Les chaises de Max Cartier, UNE APOCALYPSE GENTILLE.
Max Cartier prend comme il se doit, toutes les libertés avec l'objet de son désir. Ou plutôt les objets de ses désirs. Le pluriel conviendrait mieux car les désirs sont multiples et l'objet bien qu'il corresponde à un seul concept, revêt les formes de chaises les plus diverses.
Max Cartier pourrait bien être un Eugène Ionesco devenu peintre et sculpteur. Il nous fait revivre l'aventure des chaises dans le théâtre de son atelier, au terme d'une performance qui s'apparente tout autant à la colère d'Arman qu'au Dripping Pollockien.

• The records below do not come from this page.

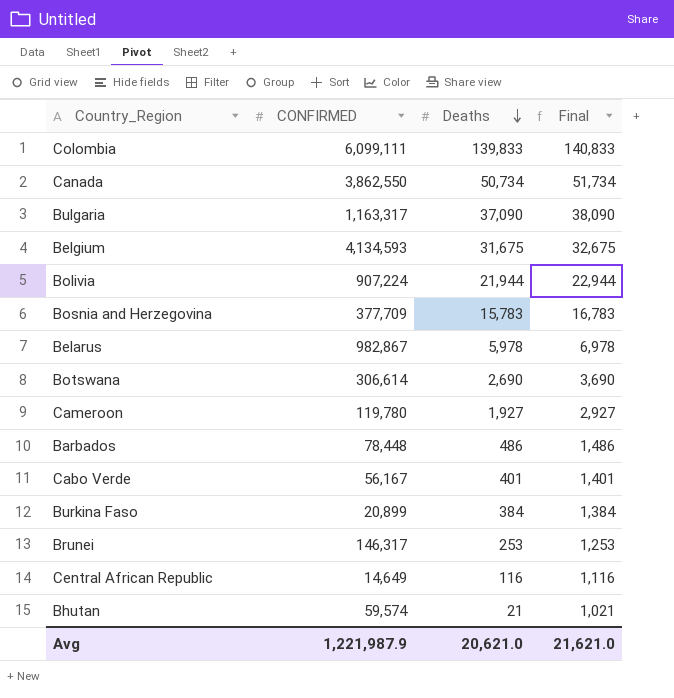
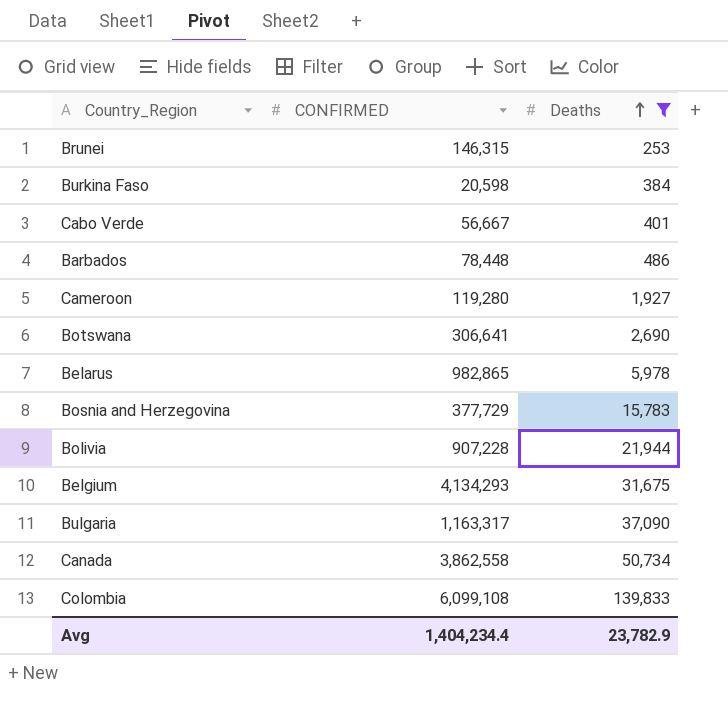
filter: none -> Deaths >= 253
row order: Deaths descending -> Deaths ascending
column Final | formula: [Deaths] + 1000 -> none
Brunei | CONFIRMED: 146,317 -> 146,315
Burkina Faso | CONFIRMED: 20,899 -> 20,598
Cabo Verde | CONFIRMED: 56,167 -> 56,667
Cameroon | CONFIRMED: 119,780 -> 119,280
Botswana | CONFIRMED: 306,614 -> 306,641
Belarus | CONFIRMED: 982,867 -> 982,865
Bosnia and Herzegovina | CONFIRMED: 377,709 -> 377,729
Bolivia | CONFIRMED: 907,224 -> 907,228
Belgium | CONFIRMED: 4,134,593 -> 4,134,293
Canada | CONFIRMED: 3,862,550 -> 3,862,558
Colombia | CONFIRMED: 6,099,111 -> 6,099,108
Avg | CONFIRMED: 1,221,987.9 -> 1,404,234.4
Avg | Deaths: 20,621.0 -> 23,782.9

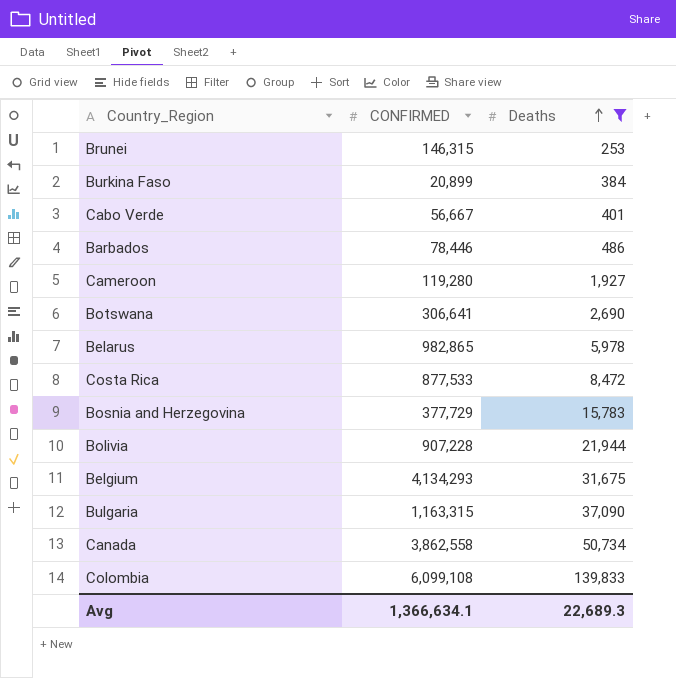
Burkina Faso | CONFIRMED: 20,598 -> 20,899
Barbados | CONFIRMED: 78,448 -> 78,446
row Costa Rica: none -> 877,533 | 8,472
Bulgaria | CONFIRMED: 1,163,317 -> 1,163,315
Avg | CONFIRMED: 1,404,234.4 -> 1,366,634.1
Avg | Deaths: 23,782.9 -> 22,689.3

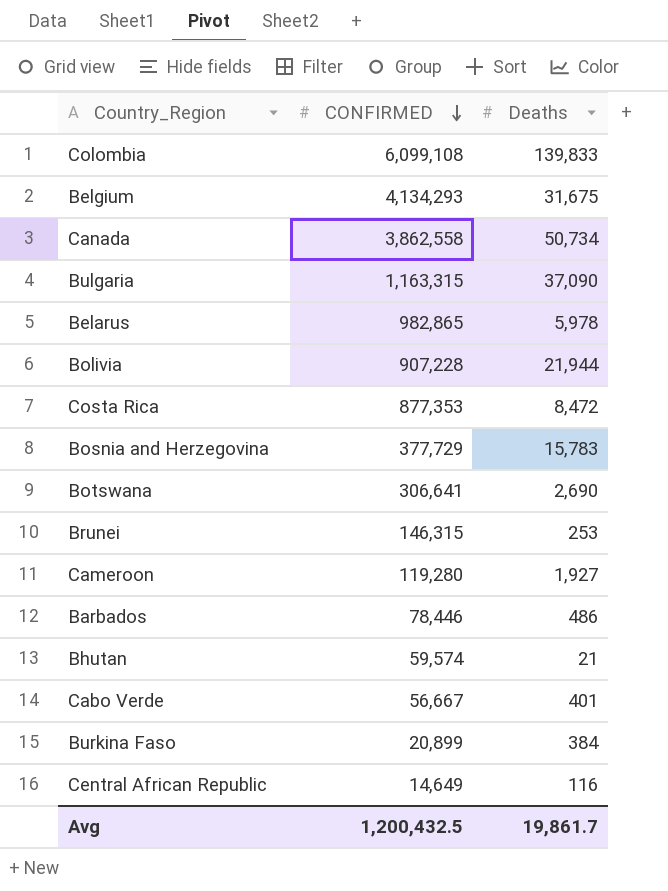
filter: Deaths >= 253 -> none
row order: Deaths ascending -> CONFIRMED descending
Costa Rica | CONFIRMED: 877,533 -> 877,353
Avg | CONFIRMED: 1,366,634.1 -> 1,200,432.5
Avg | Deaths: 22,689.3 -> 19,861.7

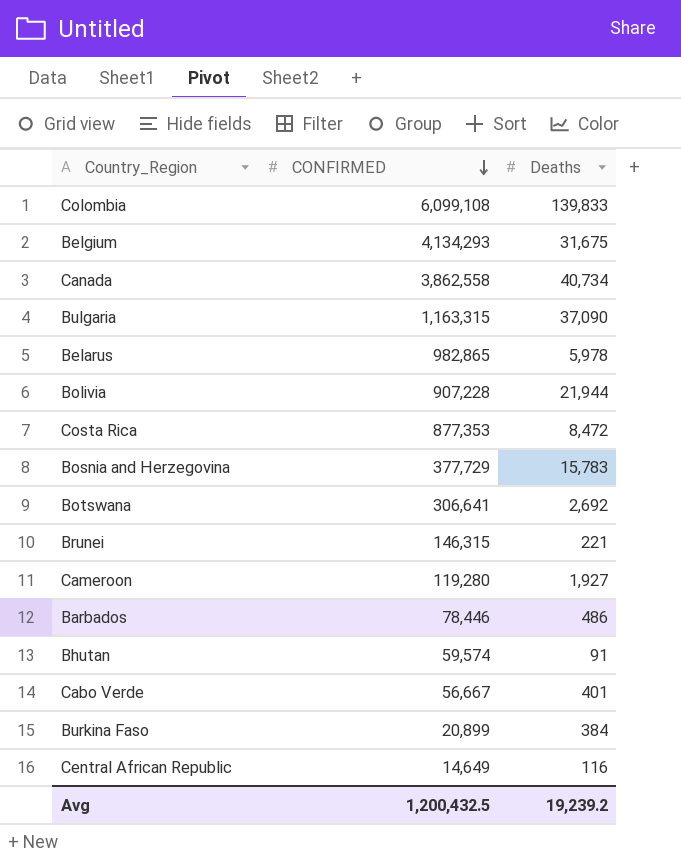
Canada | Deaths: 50,734 -> 40,734
Botswana | Deaths: 2,690 -> 2,692
Brunei | Deaths: 253 -> 221
Bhutan | Deaths: 21 -> 91
Avg | Deaths: 19,861.7 -> 19,239.2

La gestualité est déterminante chez cet ancien acteur : osier, bois, métal, grain, ressorts, tissus, bourre, tout y passe, toutes les chaises et tous les styles. Désossées, dépiautées, vidées et réarmées, restructurées au terme d'un corps à corps délirant et puis aspergées et cirées, passées à la peinture, les chaises sont comme exorcisées de leur routine signifiante et ce qu'il en reste après le passage du démon créateur atteint à la fascinante sérénité de l’œuvre d'art.
Car il s'agit bien d'un processus de possession. Max Cartier monte démonte casse et assemble peint et repeint comme un possédé. Son travail est un jeu qui s'apparente à celui des acteurs `` d'Andrzej Zulawski : la chaise est ``la femme publique``.
Que reste-t-il de tout çà, en tension sur un mur ou en équilibre au sol ? Un meuble défiguré et bariolé qui a gardé la mémoire de sa dramatique aventure. Une aventure qui aurait pu tourner au cauchemar et qui débouche sur le miracle de la métamorphose. L'image finale de cet objet tendu trituré et peint évoque les grands moments de l'expressionisme et du cubisme, leurs charmes stridents et chaotiques, leurs explosives beautés. Telle est la loi de l'énergie vitale : pour qui le veut l'apocalypse c'est être gentil. C'est son sourire sourd, venu des profondeurs ténébreuses de l'être qui éclaire la création gestuelle de Max Cartier. Un geste, un acte, un coup de théâtre, c'est le jeu de l'irréparable, un jeu sur lequel se fonde l'essence même du monde, et qui ignore la répétition. J'attends déjà Cartier au tournant après la chaise : comment saura-t-il s'en débarrasser ? - Pierre Restany. Paris, le 27 Mai 1984.